- _TASK ITEM_
The records below hold pictures; please leave those out and retype the rest exactly.

(Source data)

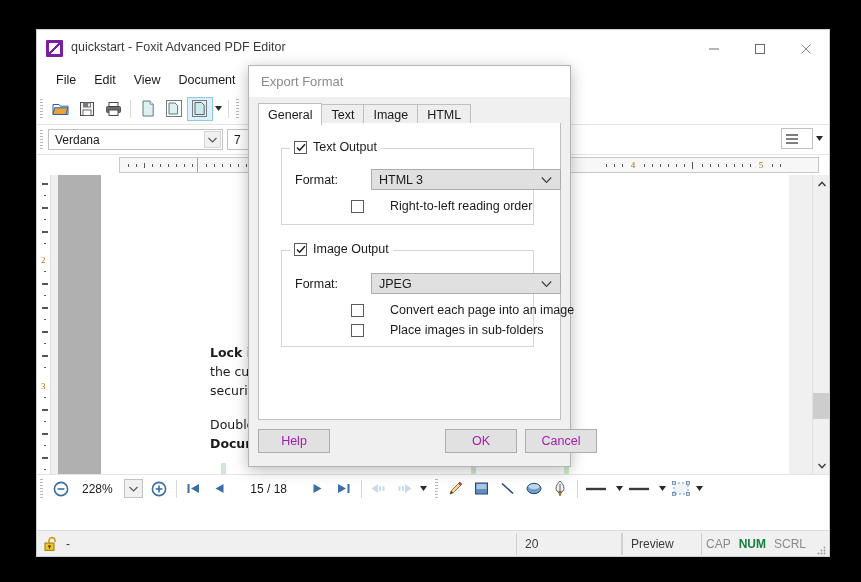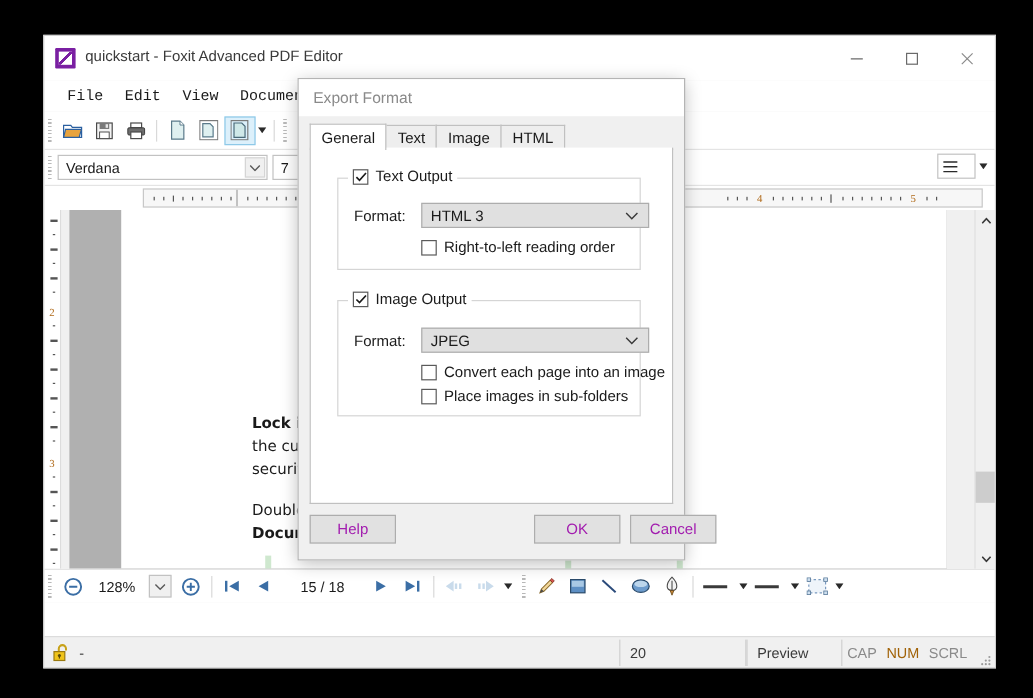--- a/index.html
+++ b/index.html
@@ -102,7 +102,6 @@
     color: #1a1a1a;
     padding: 2px 9px;
     white-space: nowrap;
-    font-family: Liberation Mono, monospace;
   }
 
   

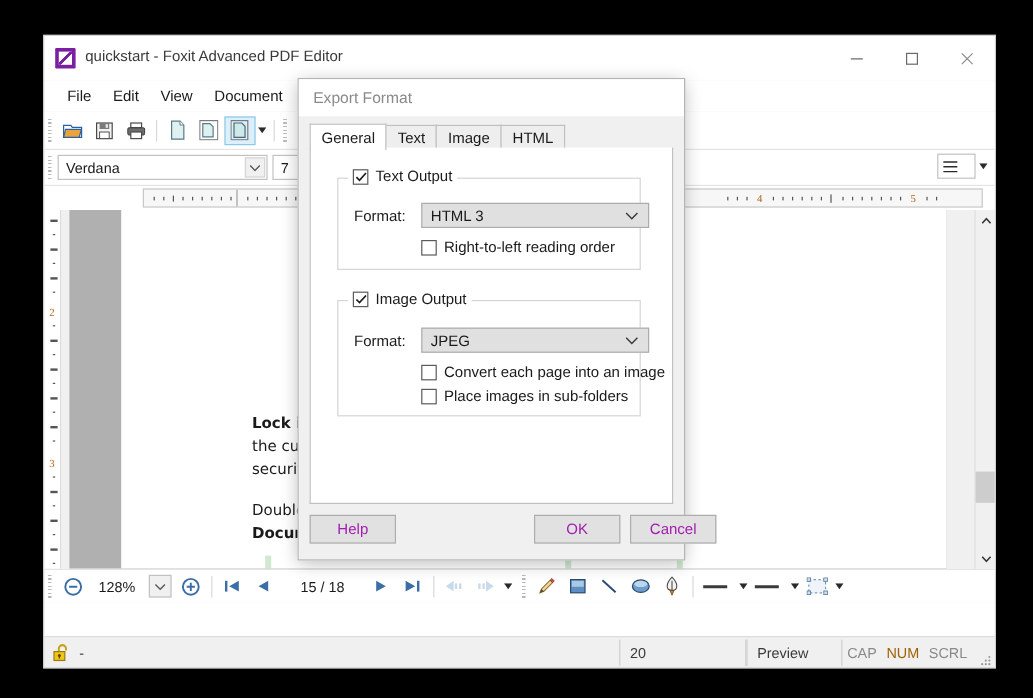--- a/index.html
+++ b/index.html
@@ -516,6 +516,7 @@
     font-size: 12.5px;
     color: #1a1a1a;
     white-space: nowrap;
+    gap: 20px;
   }
 
   .sel-combo {

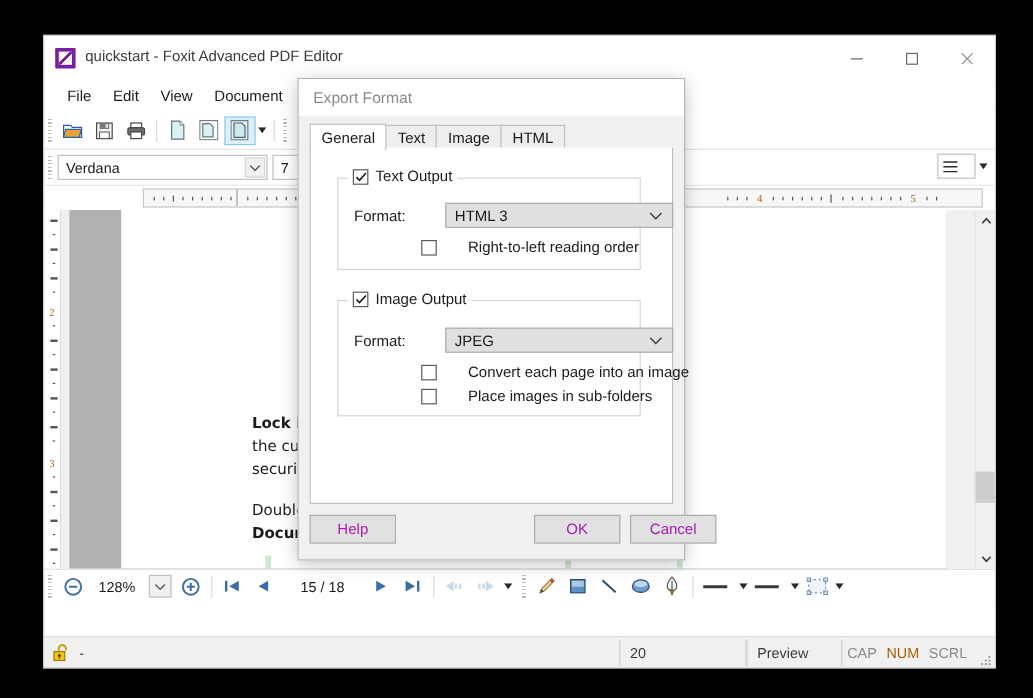--- a/index.html
+++ b/index.html
@@ -817,7 +817,7 @@
           <line x1="4.6" y1="8" x2="11.4" y2="8" stroke="#3b6ea5" stroke-width="1.6"></line>
         </svg>
       </div>
-      <div class="nav-text">128%</div>
+      <div class="nav-text">228%</div>
       <div class="zoom-combo-btn">
         <svg width="9" height="6" viewBox="0 0 9 6">
             <path d="M0.5 1L4.5 5L8.5 1" fill="none" stroke="#5a5a5a" stroke-width="1.2"></path>

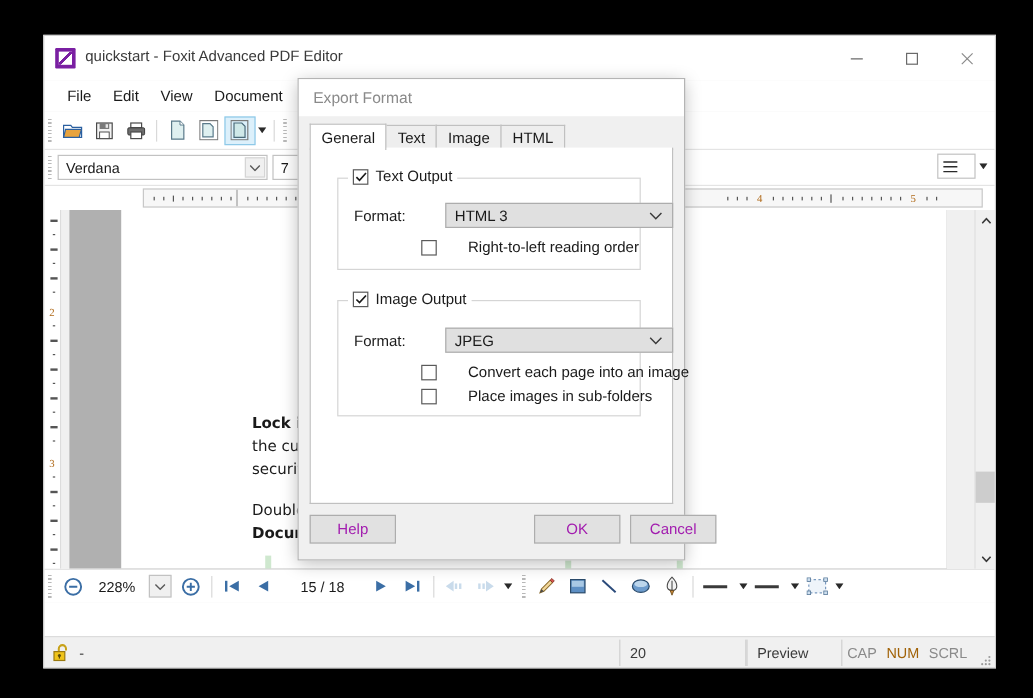--- a/index.html
+++ b/index.html
@@ -971,7 +971,7 @@
       <div class="sb-cell" style="width:78px">Preview</div>
       <div class="sb-div"></div>
       <div class="sb-cell sb-dim" style="padding:0 4px">CAP</div>
-      <div class="sb-cell" style="padding:0 4px;color:#a16207;font-weight:normal">NUM</div>
+      <div class="sb-cell" style="padding:0 4px;color:#15803d;font-weight:bold">NUM</div>
       <div class="sb-cell sb-dim" style="padding:0 4px">SCRL</div>
       <div style="width:16px;height:26px;display:flex;align-items:flex-end;justify-content:flex-end;padding:0 3px 3px 0">
         <svg width="10" height="10" viewBox="0 0 10 10">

- _EXPECTED ANSWER_
--- a/index.html
+++ b/index.html
@@ -102,7 +102,6 @@
     color: #1a1a1a;
     padding: 2px 9px;
     white-space: nowrap;
-    font-family: Liberation Mono, monospace;
   }
 
   

--- a/index.html
+++ b/index.html
@@ -516,6 +516,7 @@
     font-size: 12.5px;
     color: #1a1a1a;
     white-space: nowrap;
+    gap: 20px;
   }
 
   .sel-combo {

--- a/index.html
+++ b/index.html
@@ -817,7 +817,7 @@
           <line x1="4.6" y1="8" x2="11.4" y2="8" stroke="#3b6ea5" stroke-width="1.6"></line>
         </svg>
       </div>
-      <div class="nav-text">128%</div>
+      <div class="nav-text">228%</div>
       <div class="zoom-combo-btn">
         <svg width="9" height="6" viewBox="0 0 9 6">
             <path d="M0.5 1L4.5 5L8.5 1" fill="none" stroke="#5a5a5a" stroke-width="1.2"></path>

--- a/index.html
+++ b/index.html
@@ -971,7 +971,7 @@
       <div class="sb-cell" style="width:78px">Preview</div>
       <div class="sb-div"></div>
       <div class="sb-cell sb-dim" style="padding:0 4px">CAP</div>
-      <div class="sb-cell" style="padding:0 4px;color:#a16207;font-weight:normal">NUM</div>
+      <div class="sb-cell" style="padding:0 4px;color:#15803d;font-weight:bold">NUM</div>
       <div class="sb-cell sb-dim" style="padding:0 4px">SCRL</div>
       <div style="width:16px;height:26px;display:flex;align-items:flex-end;justify-content:flex-end;padding:0 3px 3px 0">
         <svg width="10" height="10" viewBox="0 0 10 10">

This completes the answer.